**Exercise description:** Down to the last line, reproduce the data that follows, but skip the pictures.
******
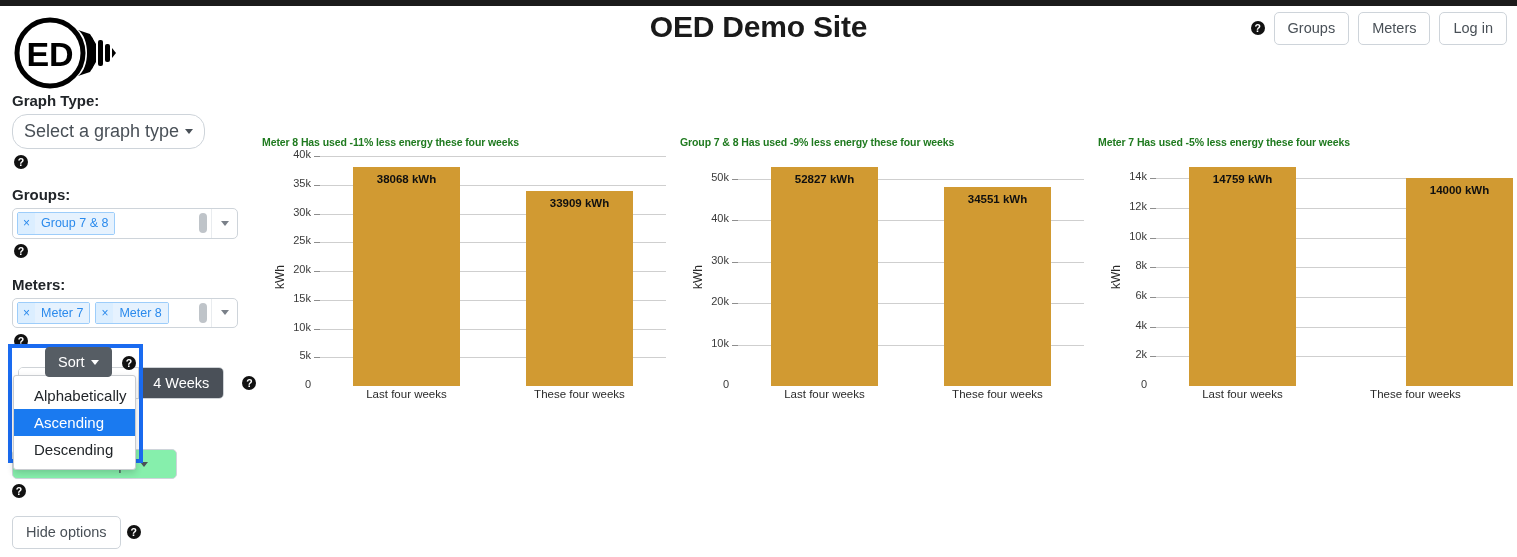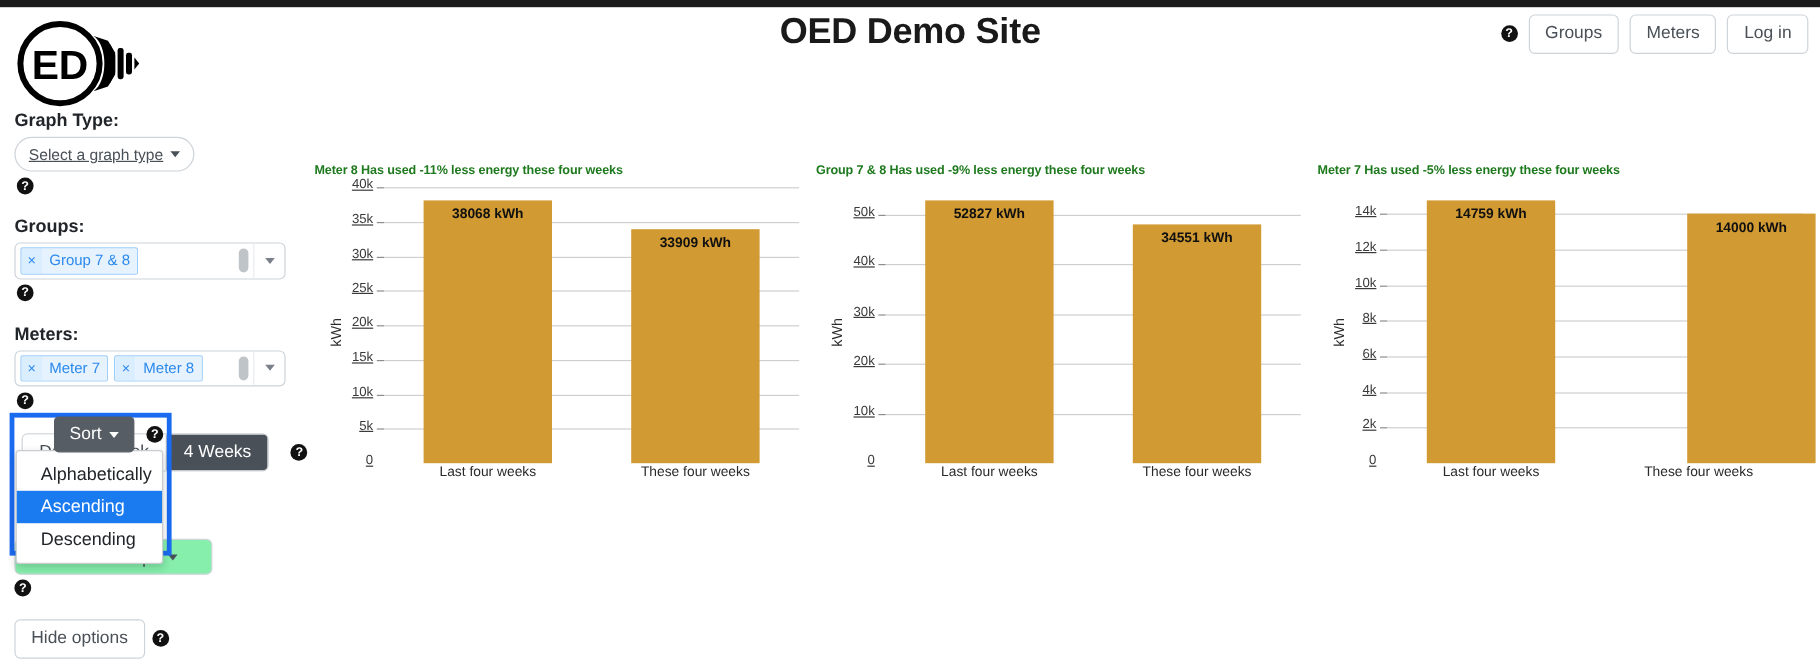--- a/index.html
+++ b/index.html
@@ -36,22 +36,22 @@
     background:#111; color:#fff; font-size:10.5px; font-weight:bold;
     text-align:center; line-height:14px; font-family:"Liberation Sans", sans-serif;
     cursor:pointer; vertical-align:middle; flex:0 0 auto;
   }
 
   
   .sidebar { position:absolute; left:12px; top:92px; width:250px; }
   .field-label { font-size:15px; font-weight:bold; color:#212529; margin:0 0 5px 0; }
   .select-box {
     border:1px solid #ced4da; border-radius:15px; background:#fff;
-    padding:6px 11px; font-size:13px; color:#495057;
-    display:inline-flex; align-items:center; gap:6px; cursor:pointer;text-decoration:underline;
+    padding:6px 11px; font-size:18px; color:#495057;
+    display:inline-flex; align-items:center; gap:6px; cursor:pointer;
   }
   .caret { border-left:4px solid transparent; border-right:4px solid transparent;
            border-top:5px solid currentColor; display:inline-block; }
   .help-row { margin:3px 0 0 2px; }
 
   .multi {
     border:1px solid #ced4da; border-radius:5px; background:#fff;
     min-height:29px; display:flex; align-items:stretch; width:226px;
   }
   .multi-values { flex:1; display:flex; align-items:center; gap:5px; padding:3px 4px; flex-wrap:nowrap; }
@@ -117,21 +117,20 @@
   }
   .plot { position:absolute; left:58px; right:14px; top:24px; bottom:36px; }
   .ticks { position:absolute; inset:0; }
   .tick { position:absolute; left:0; right:0; height:0; }
   .tick .gl { position:absolute; left:0; right:0; top:0; border-top:1px solid #cfcfcf; }
   .tick .tl { position:absolute; left:-6px; width:6px; top:0; border-top:1px solid #8d8d8d; }
   .tick .tx {
     position:absolute; right:100%; margin-right:9px; top:-8px;
     font-size:11px; color:#3a3a3a; white-space:nowrap;
     font-family:"Liberation Sans", sans-serif;
-    text-decoration:underline;
   }
   .bars { position:absolute; inset:0; }
   .bar { position:absolute; bottom:0; background:#d19a32; }
   .bar-val {
     position:absolute; left:0; right:0; top:6px; text-align:center;
     font-size:11.5px; font-weight:bold; color:#101010; white-space:nowrap;
     font-family:"Liberation Sans", sans-serif;
   }
   .xlabels { position:absolute; left:58px; right:14px; bottom:20px; height:14px; }
   .xlab { position:absolute; text-align:center; font-size:11.5px; color:#2a2a2a; }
******
**Task result:**
--- a/index.html
+++ b/index.html
@@ -36,22 +36,22 @@
     background:#111; color:#fff; font-size:10.5px; font-weight:bold;
     text-align:center; line-height:14px; font-family:"Liberation Sans", sans-serif;
     cursor:pointer; vertical-align:middle; flex:0 0 auto;
   }
 
   
   .sidebar { position:absolute; left:12px; top:92px; width:250px; }
   .field-label { font-size:15px; font-weight:bold; color:#212529; margin:0 0 5px 0; }
   .select-box {
     border:1px solid #ced4da; border-radius:15px; background:#fff;
-    padding:6px 11px; font-size:13px; color:#495057;
-    display:inline-flex; align-items:center; gap:6px; cursor:pointer;text-decoration:underline;
+    padding:6px 11px; font-size:18px; color:#495057;
+    display:inline-flex; align-items:center; gap:6px; cursor:pointer;
   }
   .caret { border-left:4px solid transparent; border-right:4px solid transparent;
            border-top:5px solid currentColor; display:inline-block; }
   .help-row { margin:3px 0 0 2px; }
 
   .multi {
     border:1px solid #ced4da; border-radius:5px; background:#fff;
     min-height:29px; display:flex; align-items:stretch; width:226px;
   }
   .multi-values { flex:1; display:flex; align-items:center; gap:5px; padding:3px 4px; flex-wrap:nowrap; }
@@ -117,21 +117,20 @@
   }
   .plot { position:absolute; left:58px; right:14px; top:24px; bottom:36px; }
   .ticks { position:absolute; inset:0; }
   .tick { position:absolute; left:0; right:0; height:0; }
   .tick .gl { position:absolute; left:0; right:0; top:0; border-top:1px solid #cfcfcf; }
   .tick .tl { position:absolute; left:-6px; width:6px; top:0; border-top:1px solid #8d8d8d; }
   .tick .tx {
     position:absolute; right:100%; margin-right:9px; top:-8px;
     font-size:11px; color:#3a3a3a; white-space:nowrap;
     font-family:"Liberation Sans", sans-serif;
-    text-decoration:underline;
   }
   .bars { position:absolute; inset:0; }
   .bar { position:absolute; bottom:0; background:#d19a32; }
   .bar-val {
     position:absolute; left:0; right:0; top:6px; text-align:center;
     font-size:11.5px; font-weight:bold; color:#101010; white-space:nowrap;
     font-family:"Liberation Sans", sans-serif;
   }
   .xlabels { position:absolute; left:58px; right:14px; bottom:20px; height:14px; }
   .xlab { position:absolute; text-align:center; font-size:11.5px; color:#2a2a2a; }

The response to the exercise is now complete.